[Version difference data]
---+---
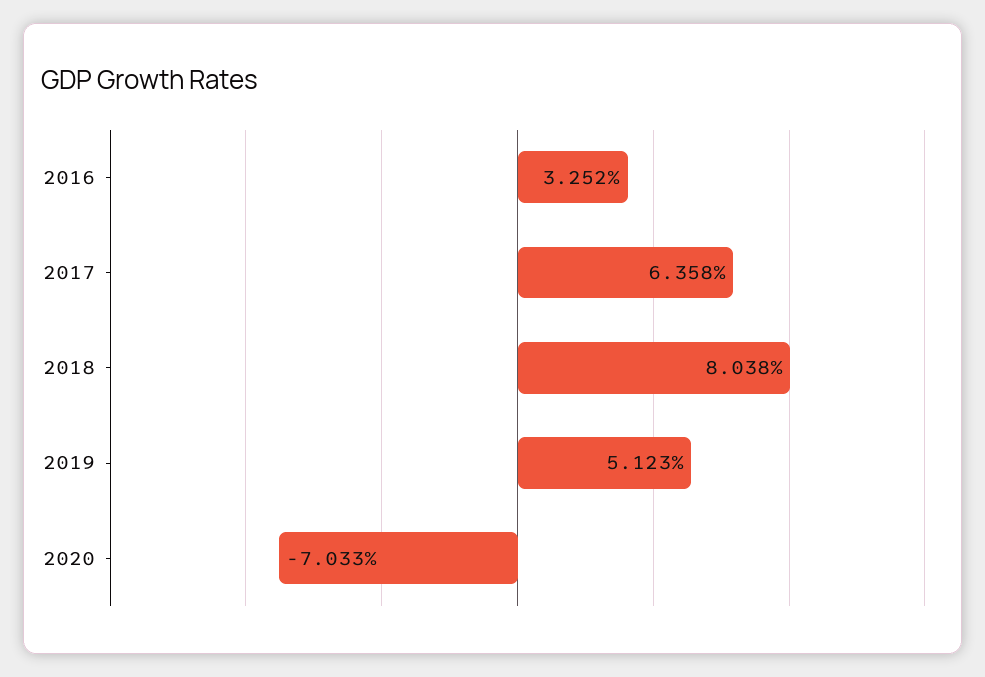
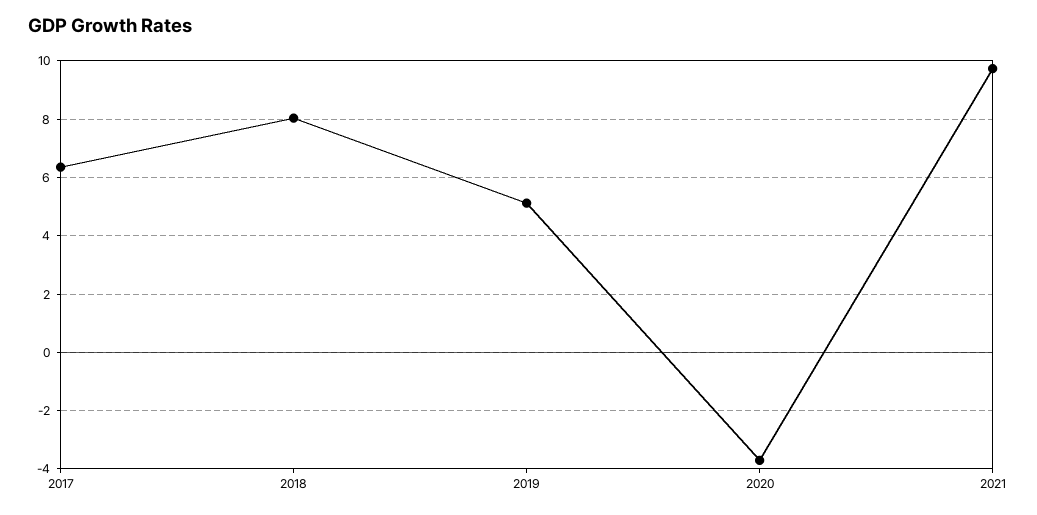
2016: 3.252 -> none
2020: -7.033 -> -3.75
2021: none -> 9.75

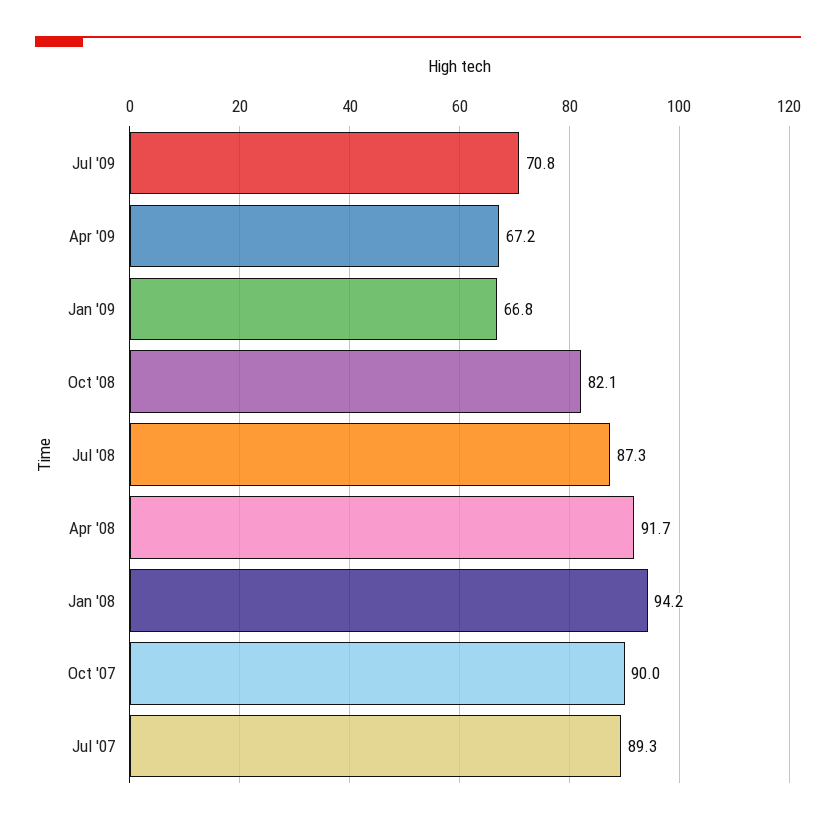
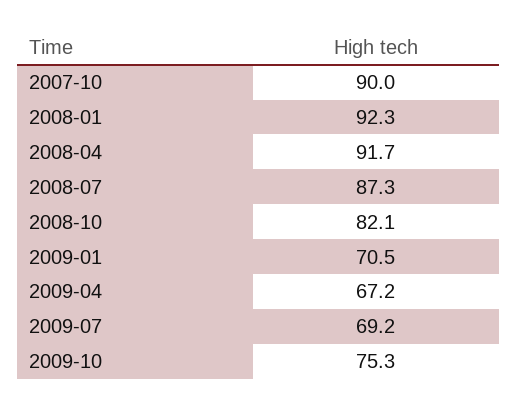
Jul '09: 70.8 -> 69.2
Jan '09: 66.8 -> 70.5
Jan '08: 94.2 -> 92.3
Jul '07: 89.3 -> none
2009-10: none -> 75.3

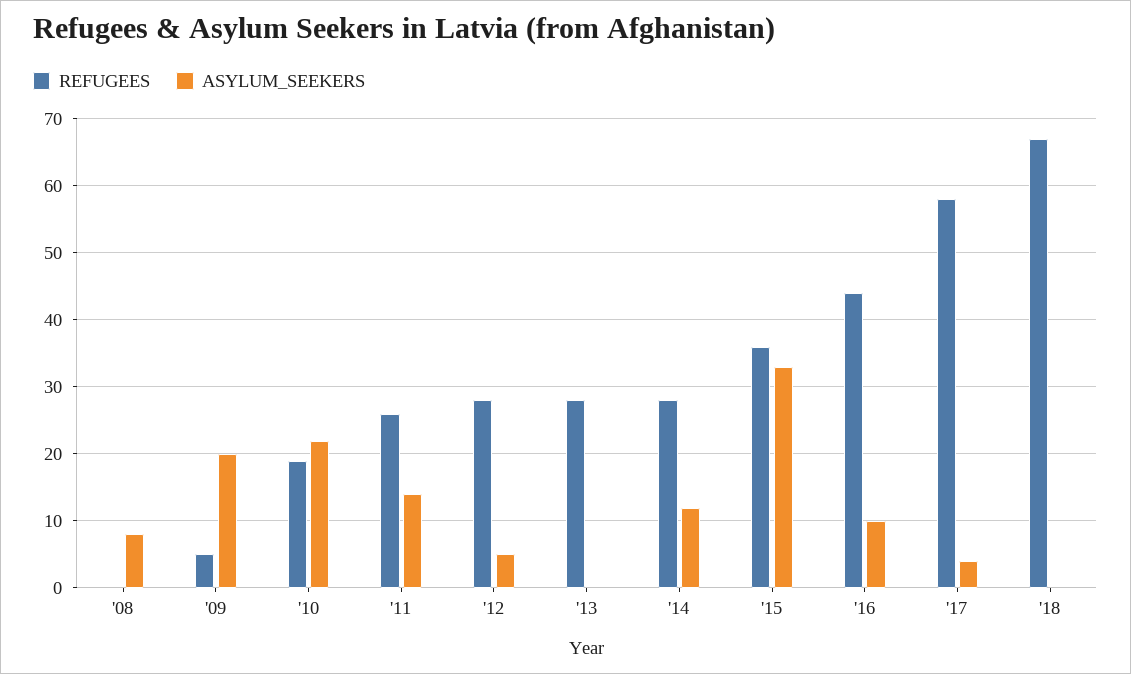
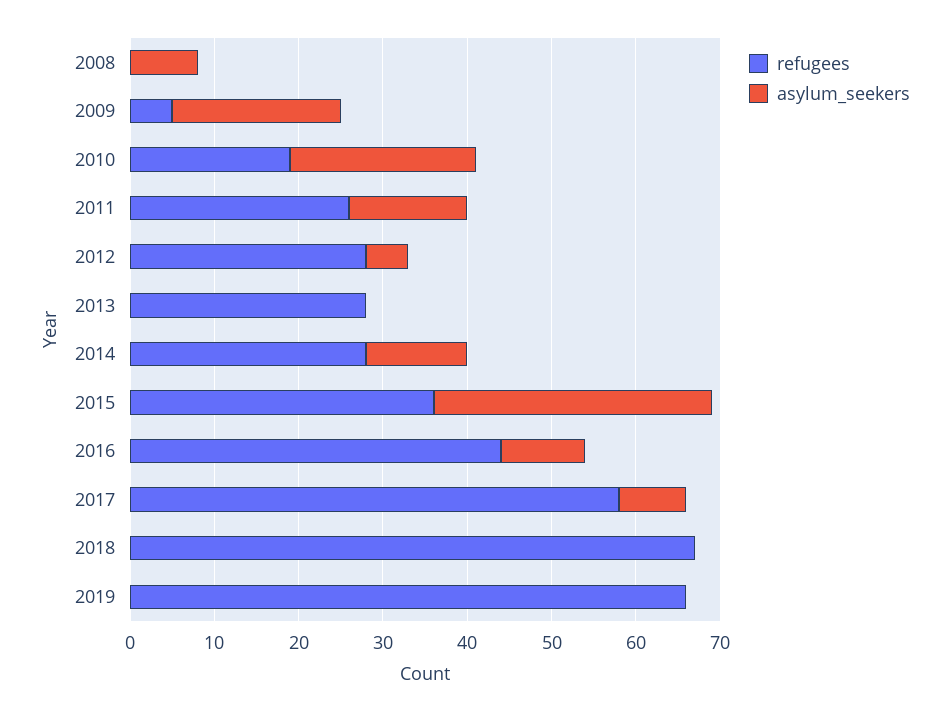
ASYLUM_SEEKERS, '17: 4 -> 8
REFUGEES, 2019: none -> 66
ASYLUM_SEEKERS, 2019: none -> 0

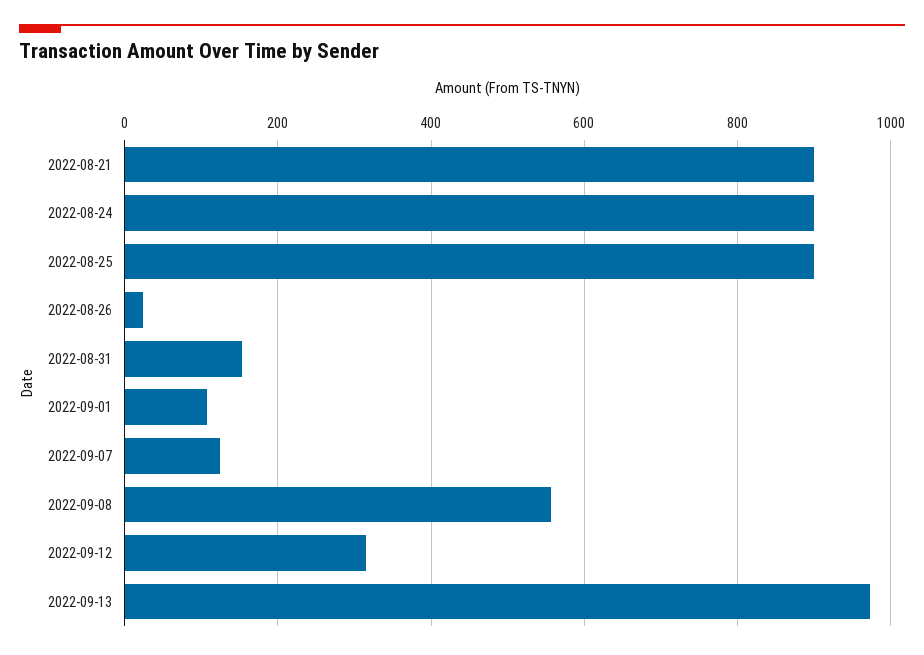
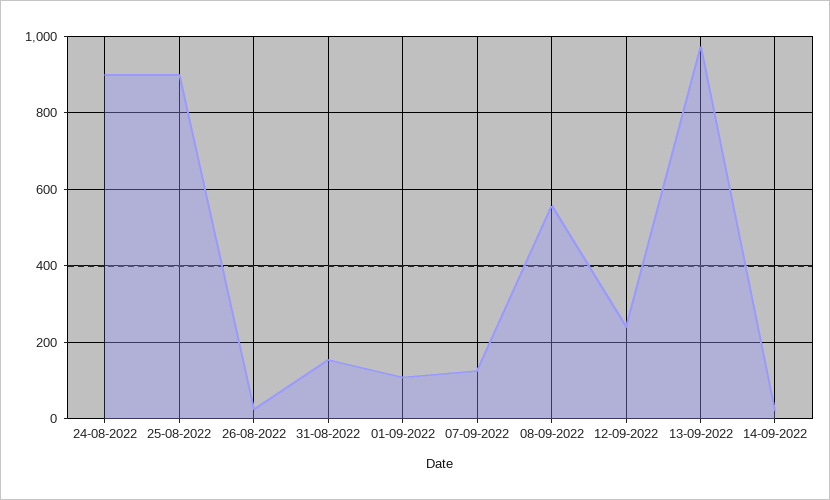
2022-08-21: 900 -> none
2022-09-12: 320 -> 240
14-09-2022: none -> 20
---+---
## What the task requires
Pictures must be left out. Repeat exactly the lines from the one containing "ASYLUM_SEEKERS, 2019: none -> 0" through the final line of the data.

## Answer space
ASYLUM_SEEKERS, 2019: none -> 0

2022-08-21: 900 -> none
2022-09-12: 320 -> 240
14-09-2022: none -> 20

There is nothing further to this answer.